Pictures found in the material must be left out, and every line returned as written.

Start of DATA FOR PROCESSING

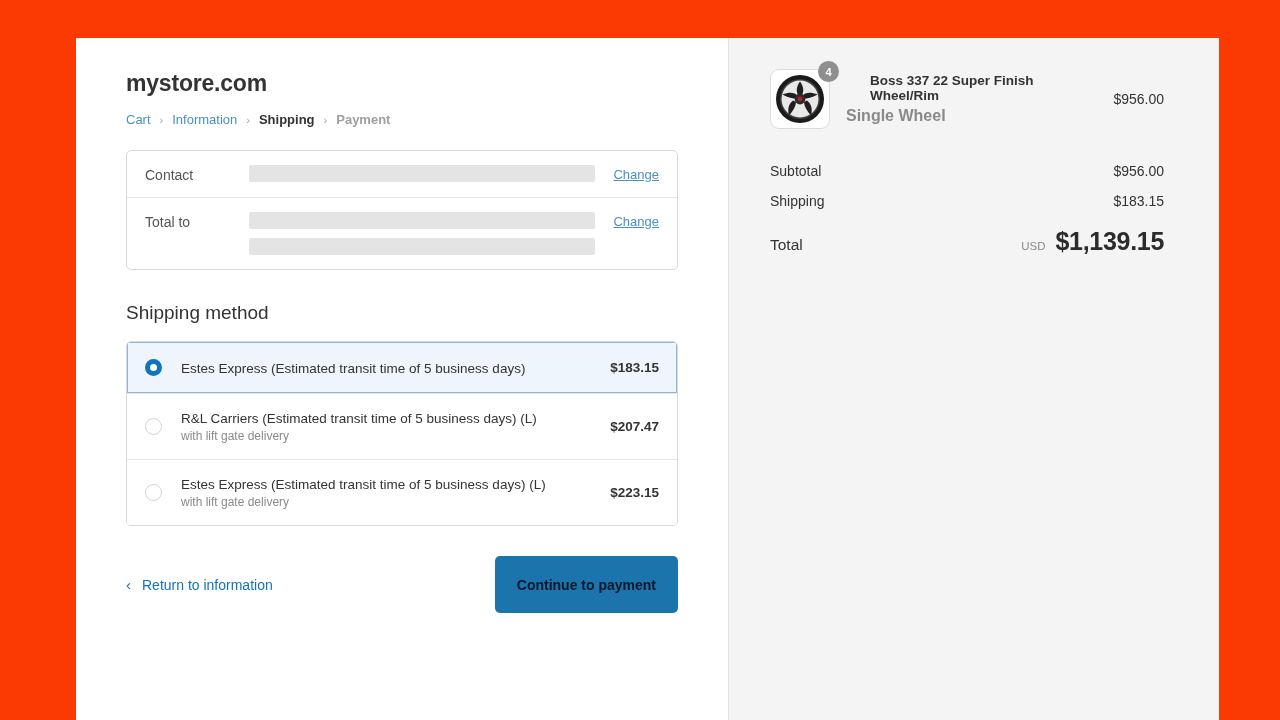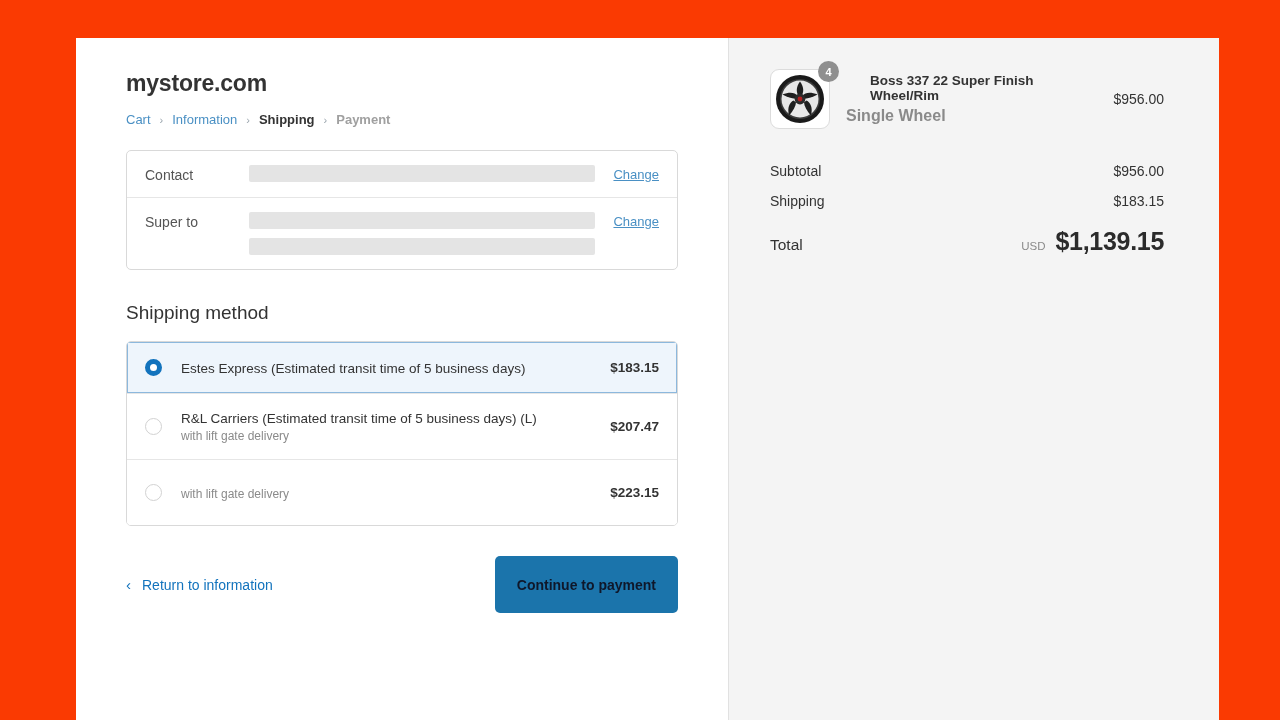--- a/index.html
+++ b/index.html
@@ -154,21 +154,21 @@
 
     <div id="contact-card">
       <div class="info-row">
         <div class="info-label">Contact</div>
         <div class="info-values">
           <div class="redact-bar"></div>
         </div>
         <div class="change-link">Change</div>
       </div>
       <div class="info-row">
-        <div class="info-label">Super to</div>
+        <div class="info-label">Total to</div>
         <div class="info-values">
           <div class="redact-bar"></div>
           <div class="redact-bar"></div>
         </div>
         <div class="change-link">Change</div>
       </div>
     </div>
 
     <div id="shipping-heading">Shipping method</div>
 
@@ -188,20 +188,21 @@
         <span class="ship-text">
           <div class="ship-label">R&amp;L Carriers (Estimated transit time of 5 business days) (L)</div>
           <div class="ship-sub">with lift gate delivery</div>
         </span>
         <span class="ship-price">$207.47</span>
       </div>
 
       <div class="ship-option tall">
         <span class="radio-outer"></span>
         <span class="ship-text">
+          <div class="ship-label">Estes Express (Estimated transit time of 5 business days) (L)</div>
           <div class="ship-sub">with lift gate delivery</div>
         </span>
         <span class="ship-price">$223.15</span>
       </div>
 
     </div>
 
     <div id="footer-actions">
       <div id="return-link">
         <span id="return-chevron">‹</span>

End of DATA FOR PROCESSING

* **RESULT**:
--- a/index.html
+++ b/index.html
@@ -154,21 +154,21 @@
 
     <div id="contact-card">
       <div class="info-row">
         <div class="info-label">Contact</div>
         <div class="info-values">
           <div class="redact-bar"></div>
         </div>
         <div class="change-link">Change</div>
       </div>
       <div class="info-row">
-        <div class="info-label">Super to</div>
+        <div class="info-label">Total to</div>
         <div class="info-values">
           <div class="redact-bar"></div>
           <div class="redact-bar"></div>
         </div>
         <div class="change-link">Change</div>
       </div>
     </div>
 
     <div id="shipping-heading">Shipping method</div>
 
@@ -188,20 +188,21 @@
         <span class="ship-text">
           <div class="ship-label">R&amp;L Carriers (Estimated transit time of 5 business days) (L)</div>
           <div class="ship-sub">with lift gate delivery</div>
         </span>
         <span class="ship-price">$207.47</span>
       </div>
 
       <div class="ship-option tall">
         <span class="radio-outer"></span>
         <span class="ship-text">
+          <div class="ship-label">Estes Express (Estimated transit time of 5 business days) (L)</div>
           <div class="ship-sub">with lift gate delivery</div>
         </span>
         <span class="ship-price">$223.15</span>
       </div>
 
     </div>
 
     <div id="footer-actions">
       <div id="return-link">
         <span id="return-chevron">‹</span>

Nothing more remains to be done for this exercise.